SUPPLIED RECORDS >>
===============
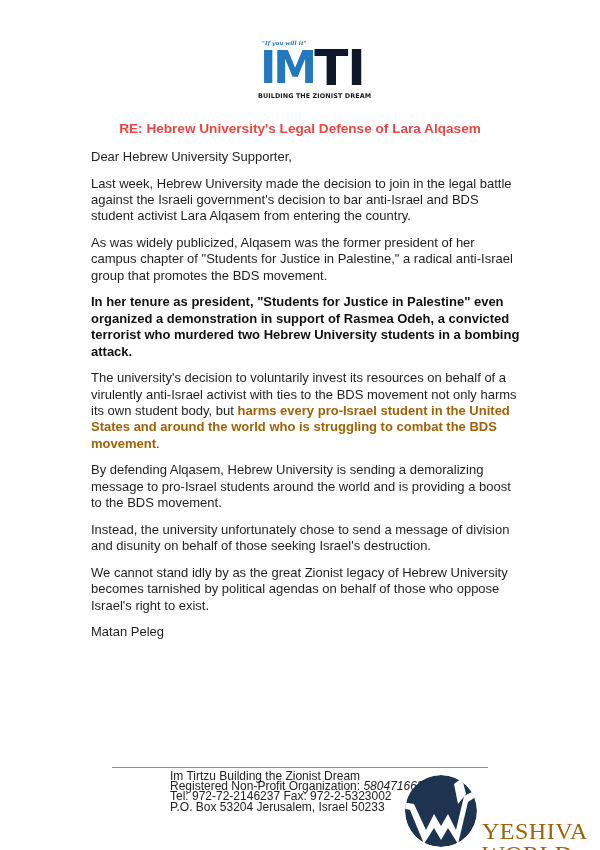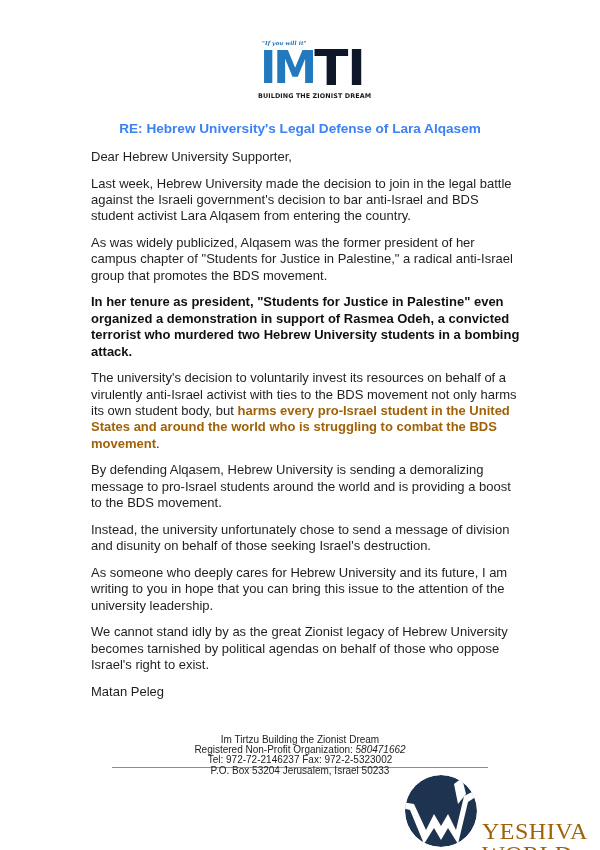--- a/index.html
+++ b/index.html
@@ -79,21 +79,21 @@
 
     
     .subject {
       position: absolute;
       left: 0;
       width: 600px;
       top: 121px;
       text-align: center;
       font-weight: bold;
       font-size: 13.6px;
-      color: #3b82f6;
+      color: #ef4444;
     }
     .letter {
       position: absolute;
       left: 91px;
       top: 149px;
       width: 430px;
       font-size: 13px;
       line-height: 16.4px;
       color: #1f1f1f;
     }
@@ -109,23 +109,23 @@
       left: 112px;
       top: 767px;
       width: 376px;
       height: 1px;
       background: #5b9bc7;
     }
     .footer-info {
       position: absolute;
       left: 170px;
       width: 260px;
-      top: 735px;
-      text-align: center;
-      font-size: 10px;
+      top: 771px;
+      text-align: left;
+      font-size: 12px;
       line-height: 10.2px;
       color: #222;
     }
     .footer-info i { font-style: italic; }
 
     
     .ywn {
       position: absolute;
       left: 404px;
       top: 774px;
@@ -166,21 +166,20 @@
 <div class="subject">RE: Hebrew University's Legal Defense of Lara Alqasem</div>
 
 <div class="letter">
   <p>Dear Hebrew University Supporter,</p>
   <p>Last week, Hebrew University made the decision to join in the legal battle against the Israeli government's decision to bar anti-Israel and BDS student activist Lara Alqasem from entering the country.</p>
   <p>As was widely publicized, Alqasem was the former president of her campus chapter of "Students for Justice in Palestine," a radical anti-Israel group that promotes the BDS movement.</p>
   <p class="bold">In her tenure as president, "Students for Justice in Palestine" even organized a demonstration in support of Rasmea Odeh, a convicted terrorist who murdered two Hebrew University students in a bombing attack.</p>
   <p><span>The university's decision to voluntarily invest its resources on behalf of a virulently anti-Israel activist with ties to the BDS movement not only harms its own student body, but </span><b>harms every pro-Israel student in the United States and around the world who is struggling to combat the BDS movement</b><span>.</span></p>
   <p>By defending Alqasem, Hebrew University is sending a demoralizing message to pro-Israel students around the world and is providing a boost to the BDS movement.</p>
   <p>Instead, the university unfortunately chose to send a message of division and disunity on behalf of those seeking Israel's destruction.</p>
-  <p>As someone who deeply cares for Hebrew University and its future, I am writing to you in hope that you can bring this issue to the attention of the university leadership.</p>
   <p>We cannot stand idly by as the great Zionist legacy of Hebrew University becomes tarnished by political agendas on behalf of those who oppose Israel's right to exist.</p>
   <p>Matan Peleg</p>
 </div>
 
 <div class="footer-rule"></div>
 <div class="footer-info">
   <div>Im Tirtzu Building the Zionist Dream</div>
   <div><span>Registered Non-Profit Organization: </span><i>580471662</i></div>
   <div>Tel: 972-72-2146237 Fax: 972-2-5323002</div>
   <div>P.O. Box 53204 Jerusalem, Israel 50233</div>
===============
WHAT YOU WILL DO >> Please retype the records above starting with the line that contains "<p>By defending Alqasem, Hebrew" and stopping after the last line, changing nothing.

RESPONSE AREA >>
   <p>By defending Alqasem, Hebrew University is sending a demoralizing message to pro-Israel students around the world and is providing a boost to the BDS movement.</p>
   <p>Instead, the university unfortunately chose to send a message of division and disunity on behalf of those seeking Israel's destruction.</p>
-  <p>As someone who deeply cares for Hebrew University and its future, I am writing to you in hope that you can bring this issue to the attention of the university leadership.</p>
   <p>We cannot stand idly by as the great Zionist legacy of Hebrew University becomes tarnished by political agendas on behalf of those who oppose Israel's right to exist.</p>
   <p>Matan Peleg</p>
 </div>
 
 <div class="footer-rule"></div>
 <div class="footer-info">
   <div>Im Tirtzu Building the Zionist Dream</div>
   <div><span>Registered Non-Profit Organization: </span><i>580471662</i></div>
   <div>Tel: 972-72-2146237 Fax: 972-2-5323002</div>
   <div>P.O. Box 53204 Jerusalem, Israel 50233</div>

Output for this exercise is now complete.